I point out to John, when she takes our crumpets away from us, that she gets it from him. I could never take away anybody’s crumpets, merely because they were indigestible, least of all my own parents’. She has acquired a distinct affection for us, by some means best known to herself; but I should have no objection to that if she would not rearrange my bonnet-strings. That is a fond liberty to which I take exception; but it is one thing to take exception and another to express it.
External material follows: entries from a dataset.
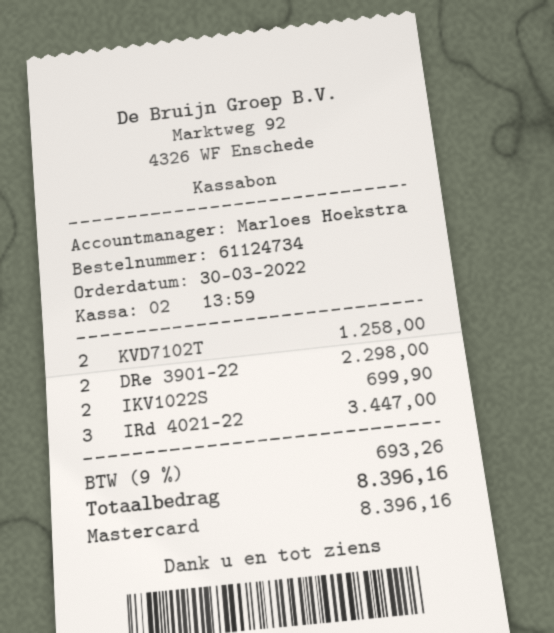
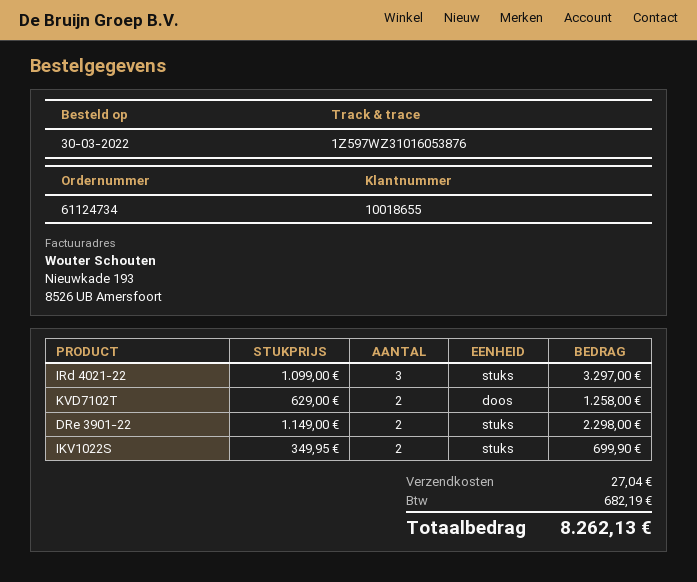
IRd 4021-22: 3 for 3447.00 -> 3 for 3297.00
shipping: none -> 27.04
tax: 693.26 -> 682.19
total: 8396.16 -> 8262.13

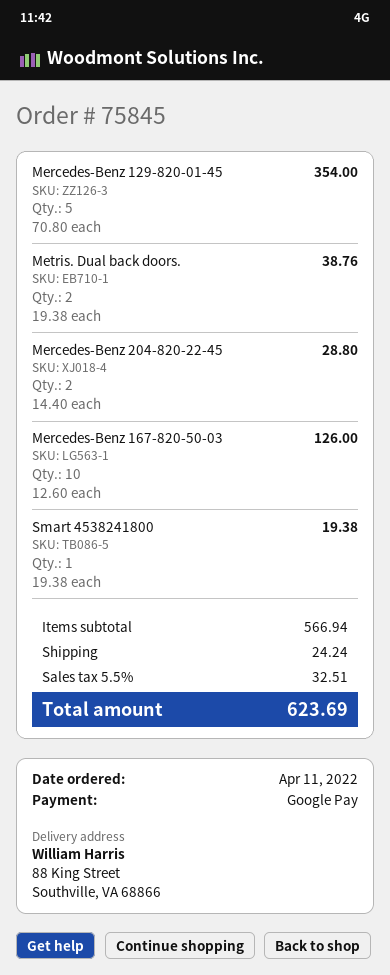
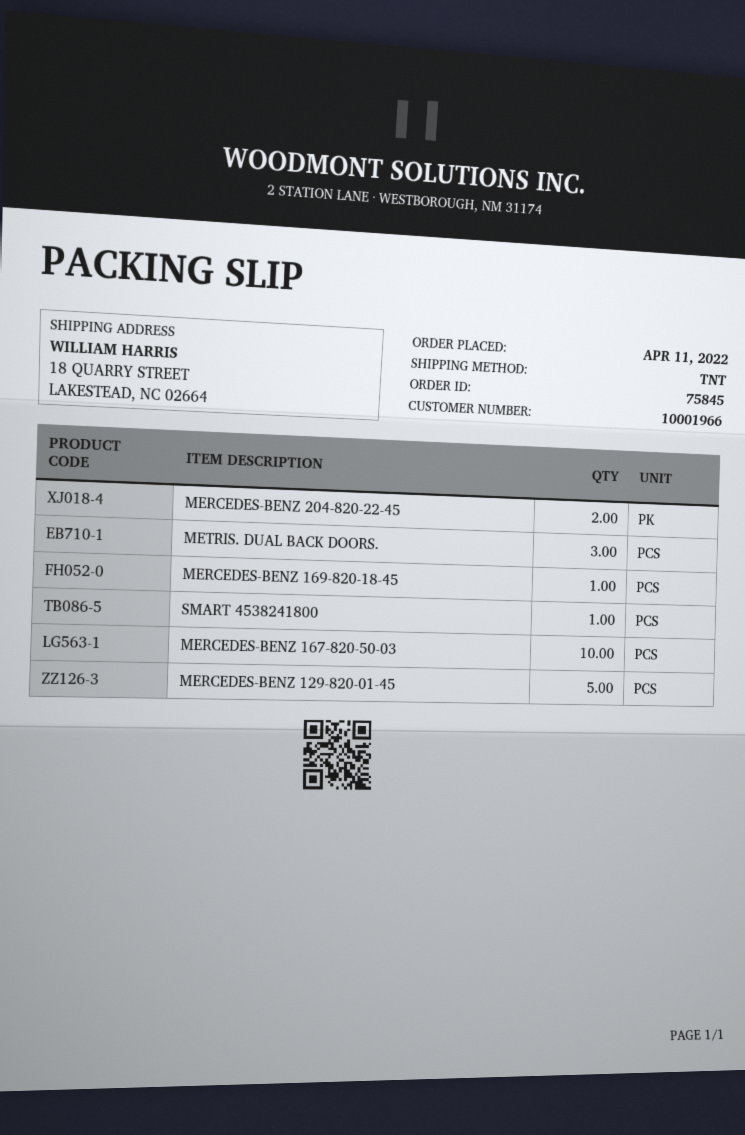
ship to: 88 King Street, Southville, VA 68866 -> 18 QUARRY STREET, LAKESTEAD, NC 02664
Metris. Dual back doors.: 2 -> 3
MERCEDES-BENZ 169-820-18-45: none -> 1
Our daughter is with us, permanently with us. She declares that she intends to be the prop of our declining years; she makes the statement often, and always as if it were humorous. Nevertheless I sometimes notice a spirit of inquiry, a note of investigation in her encounters with the opposite sex that suggests an expectation not yet extinct that another and perhaps a more appreciative Dacres Tottenham may flash across her field of vision—alas, how improbable! Myself I can not imagine why she should wish it; I have grown in my old age into a perfect horror of cultivated young men; but if such a person should by a miracle at any time appear, I think it is extremely improbable that I will interfere on his behalf.